— Your instructions —
Every line of the data below must be output exactly, with images left out.

— Data for review —
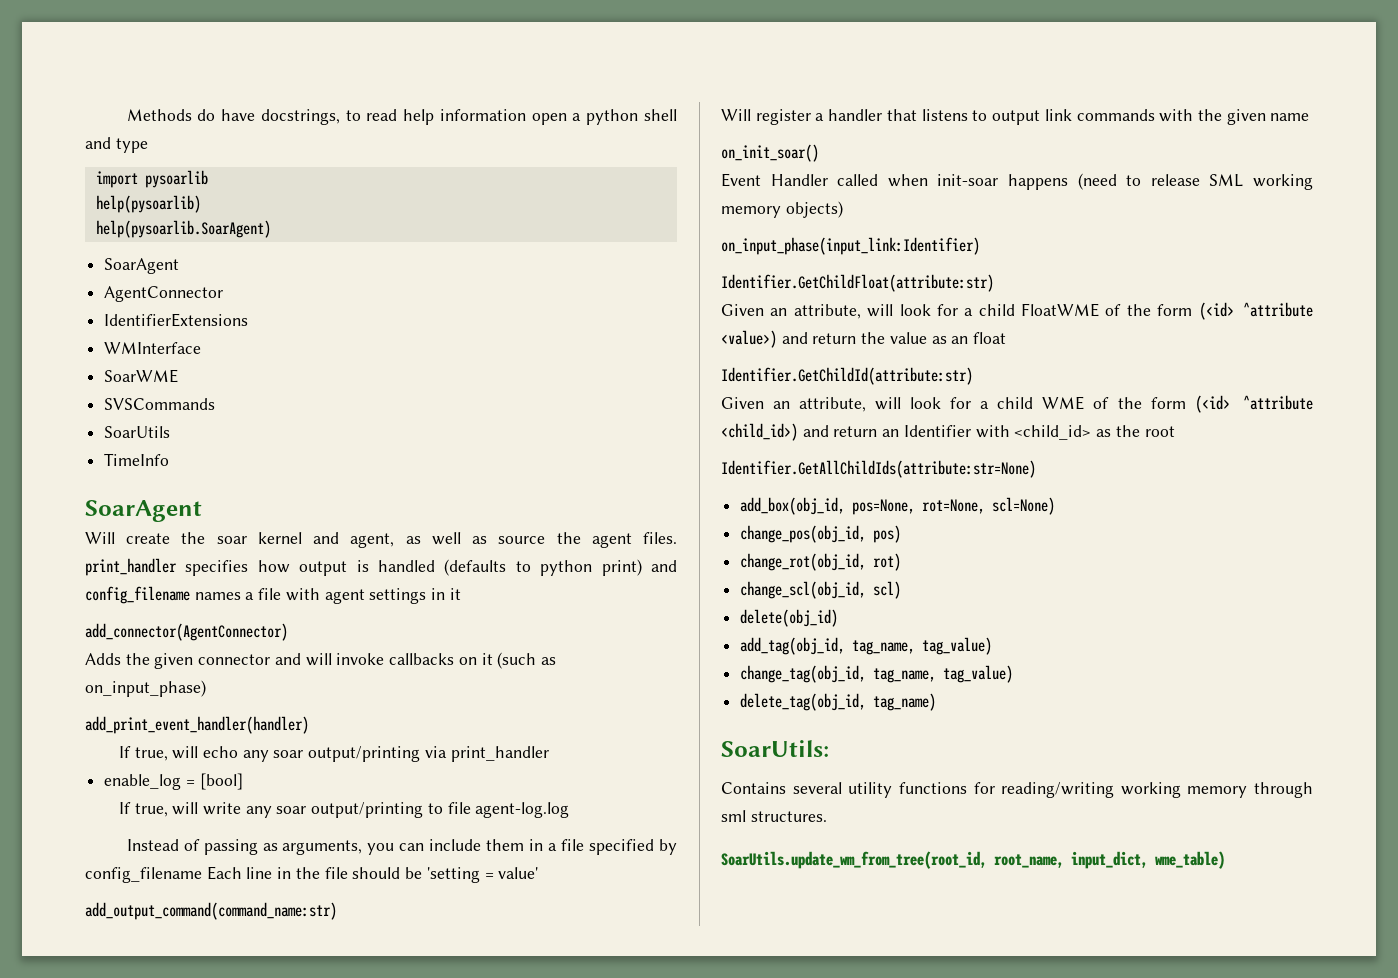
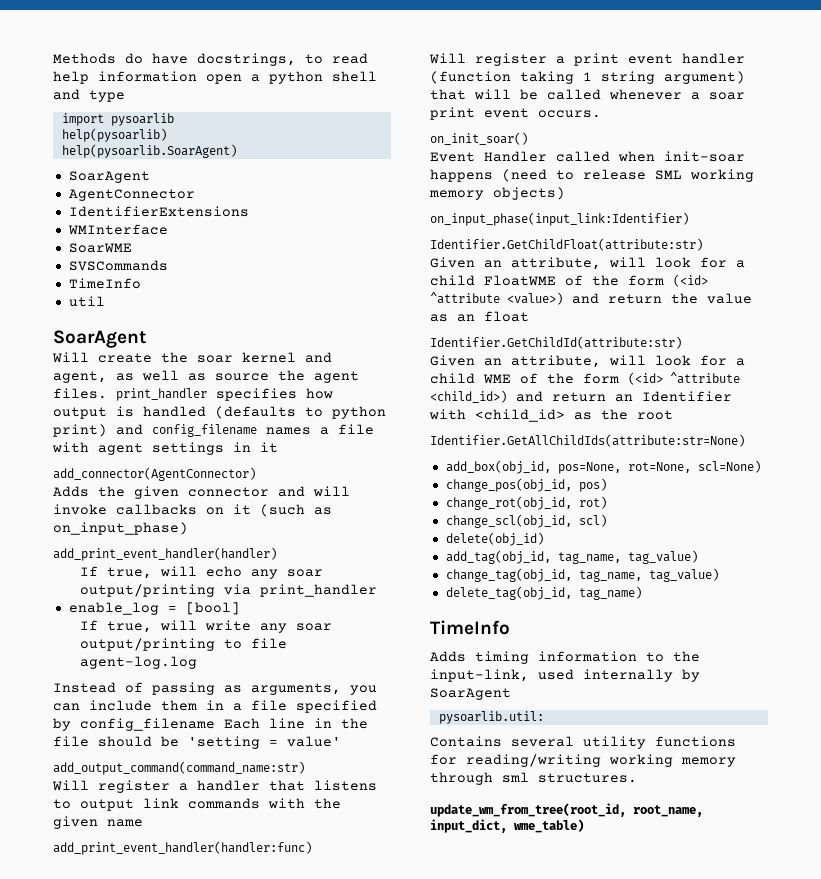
[104,426,171,438] [104,453,170,466] SoarUtils // TimeInfo -> [68,278,141,289] [68,296,105,307] TimeInfo // util
(1310, 117) none -> [53,841,312,855] [429,53,745,66] [430,71,745,84] [430,89,745,100] [430,107,601,120] // add_print_event_handler(handler:func) // Will register a print event handler (function taking 1 string argument) that will be called whenever a soar print event occurs.
[721,740,829,757] SoarUtils: -> [430,620,510,635] [430,651,700,664] [430,669,700,682] [430,688,511,700] [438,711,544,724] TimeInfo // Adds timing information to the input-link, used internally by SoarAgent // pysoarlib.util:
[721,851,987,869] SoarUtils.update_wm_from_tree(root_id, -> [430,803,626,817] update_wm_from_tree(root_id,

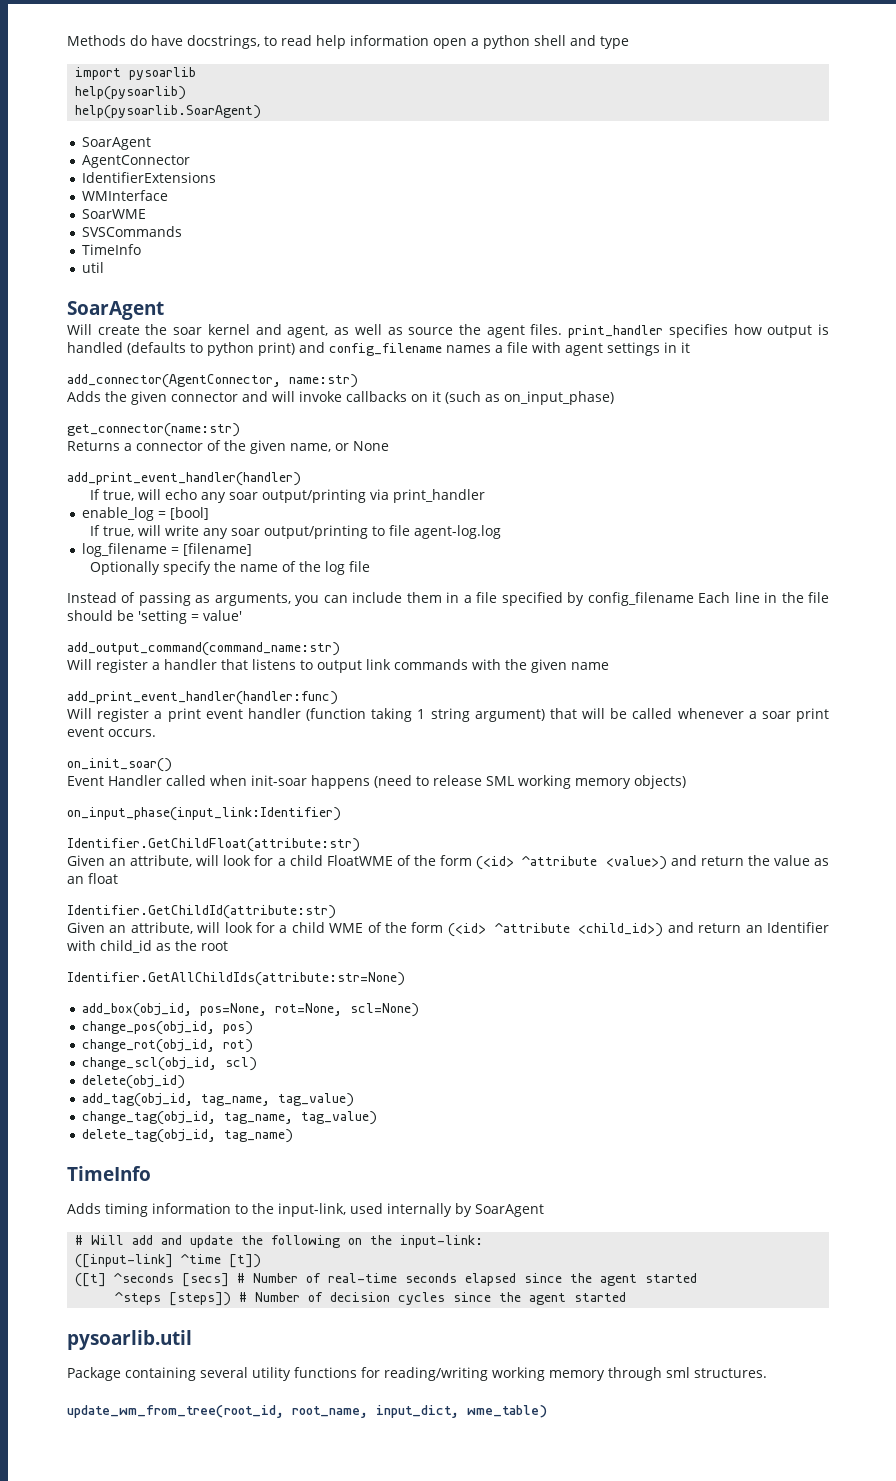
[53,467,256,481] add_connector(AgentConnector) -> [67,374,358,388] add_connector(AgentConnector, name:str)
(188, 528) none -> [67,423,240,437] [67,440,389,454] // get_connector(name:str) // Returns a connector of the given name, or None
(197, 662) none -> [81,543,252,557] [89,561,370,575] // log_filename = [filename] // Optionally specify the name of the log file
[475,409,565,422] <child_id> -> [100,940,152,953] child_id
[438,711,544,724] [430,736,502,747] pysoarlib.util: // Contains -> [75,1235,484,1248] [75,1254,262,1268] [75,1273,698,1287] [115,1292,627,1306] [67,1330,192,1350] [67,1367,196,1381] # Will add and update the following on the input-link: // ([input-link] ^time [t]) // ([t] ^seconds [secs] # Number of real-time seconds elapsed since the agent started // ^steps [steps]) # Number of decision cycles since the agent started // pysoarlib.util // Package containing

— Solution below —
[104,426,171,438] [104,453,170,466] SoarUtils // TimeInfo -> [68,278,141,289] [68,296,105,307] TimeInfo // util
(1310, 117) none -> [53,841,312,855] [429,53,745,66] [430,71,745,84] [430,89,745,100] [430,107,601,120] // add_print_event_handler(handler:func) // Will register a print event handler (function taking 1 string argument) that will be called whenever a soar print event occurs.
[721,740,829,757] SoarUtils: -> [430,620,510,635] [430,651,700,664] [430,669,700,682] [430,688,511,700] [438,711,544,724] TimeInfo // Adds timing information to the input-link, used internally by SoarAgent // pysoarlib.util:
[721,851,987,869] SoarUtils.update_wm_from_tree(root_id, -> [430,803,626,817] update_wm_from_tree(root_id,

[53,467,256,481] add_connector(AgentConnector) -> [67,374,358,388] add_connector(AgentConnector, name:str)
(188, 528) none -> [67,423,240,437] [67,440,389,454] // get_connector(name:str) // Returns a connector of the given name, or None
(197, 662) none -> [81,543,252,557] [89,561,370,575] // log_filename = [filename] // Optionally specify the name of the log file
[475,409,565,422] <child_id> -> [100,940,152,953] child_id
[438,711,544,724] [430,736,502,747] pysoarlib.util: // Contains -> [75,1235,484,1248] [75,1254,262,1268] [75,1273,698,1287] [115,1292,627,1306] [67,1330,192,1350] [67,1367,196,1381] # Will add and update the following on the input-link: // ([input-link] ^time [t]) // ([t] ^seconds [secs] # Number of real-time seconds elapsed since the agent started // ^steps [steps]) # Number of decision cycles since the agent started // pysoarlib.util // Package containing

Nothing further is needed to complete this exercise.